The estimates are for net costs and take into consideration additional increases or reductions arising in PRSI receipts, movements from other social welfare schemes, and secondary benefit entitlements including Free Travel, Fuel Allowance, Household Benefit Payment and Telephone Allowance. The estimates are based on current rates of payments and do not make any provision for rate increases. It should be noted that these costings are subject to change in the context of emerging trends and associated revisions of the estimated numbers of recipients.

Through its Programme for Government “Our Shared Future”, the Government has already committed to defer the planned increase in the State Pension Age next year keeping it at 66 years of age, and to introduce a Retirement Payment for those who retire at age 65 at the same rate as Jobseeker's Benefit without a requirement to sign on, partake in any activation measures or be available for and genuinely seeking work. Subject to Government approval, I intend to bring the necessary legislation for these initiatives before the Oireachtas later this year.

The Deputy is aware that the public policy and social issues in relation to funding a sustainable and adequate State pension system are complex.
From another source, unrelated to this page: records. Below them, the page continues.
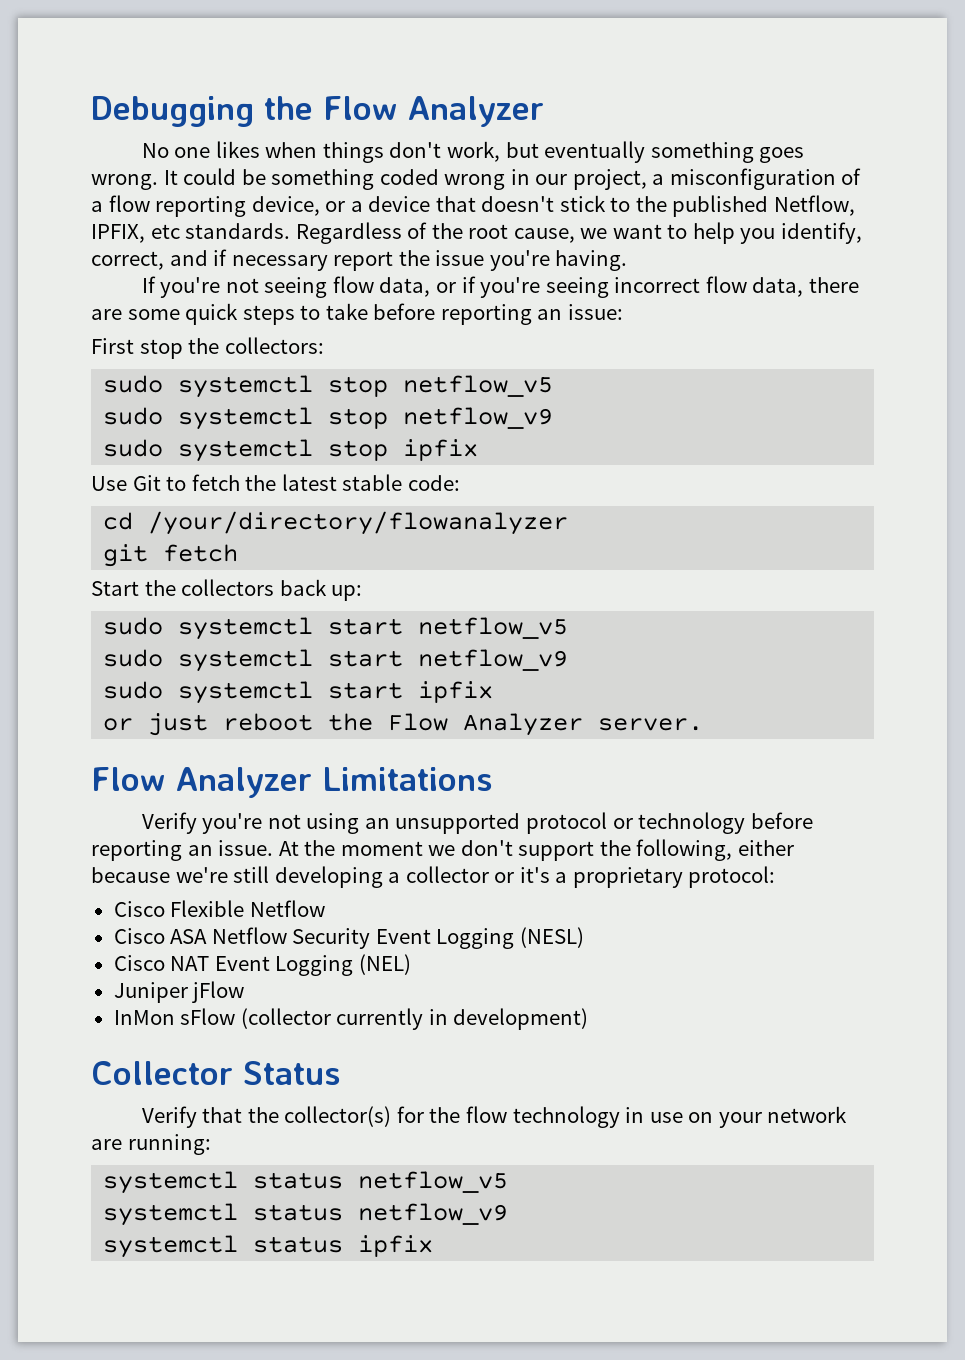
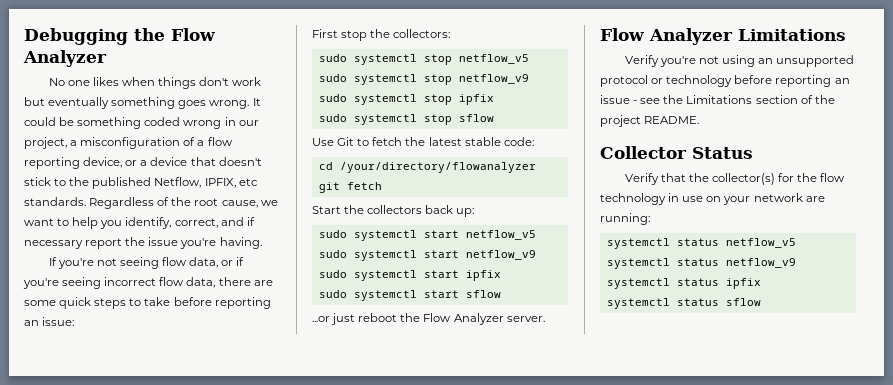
- No one likes when things don't work, but eventually something goes wrong.
+ No one likes when things don't work but eventually something goes wrong.
+ sudo systemctl stop sflow
- or just reboot the Flow Analyzer server.
+ sudo systemctl start sflow
+ ...or just reboot the Flow Analyzer server.
- Verify you're not using an unsupported protocol or technology before reporting an issue. At the moment we don't support the following, either because we're still developing a collector or it's a proprietary protocol:
- Cisco Flexible Netflow
- Cisco ASA Netflow Security Event Logging (NESL)
- Cisco NAT Event Logging (NEL)
- Juniper jFlow
- InMon sFlow (collector currently in development)
+ Verify you're not using an unsupported protocol or technology before reporting an issue - see the Limitations section of the project README.
+ systemctl status sflow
That is why the Programme for Government also commits to the establishment of a Commission on Pensions to examine a range of issues including contributions, calculation methods, sustainability, eligibility and intergenerational fairness. The Terms of Reference for the Commission on Pensions are currently being developed and options for its membership are being considered. I will bring proposals in that regard to Government as soon as possible. Once it has concluded its deliberations, the Commission will report to Government by June of next year.

I hope this clarifies the matter for the Deputy.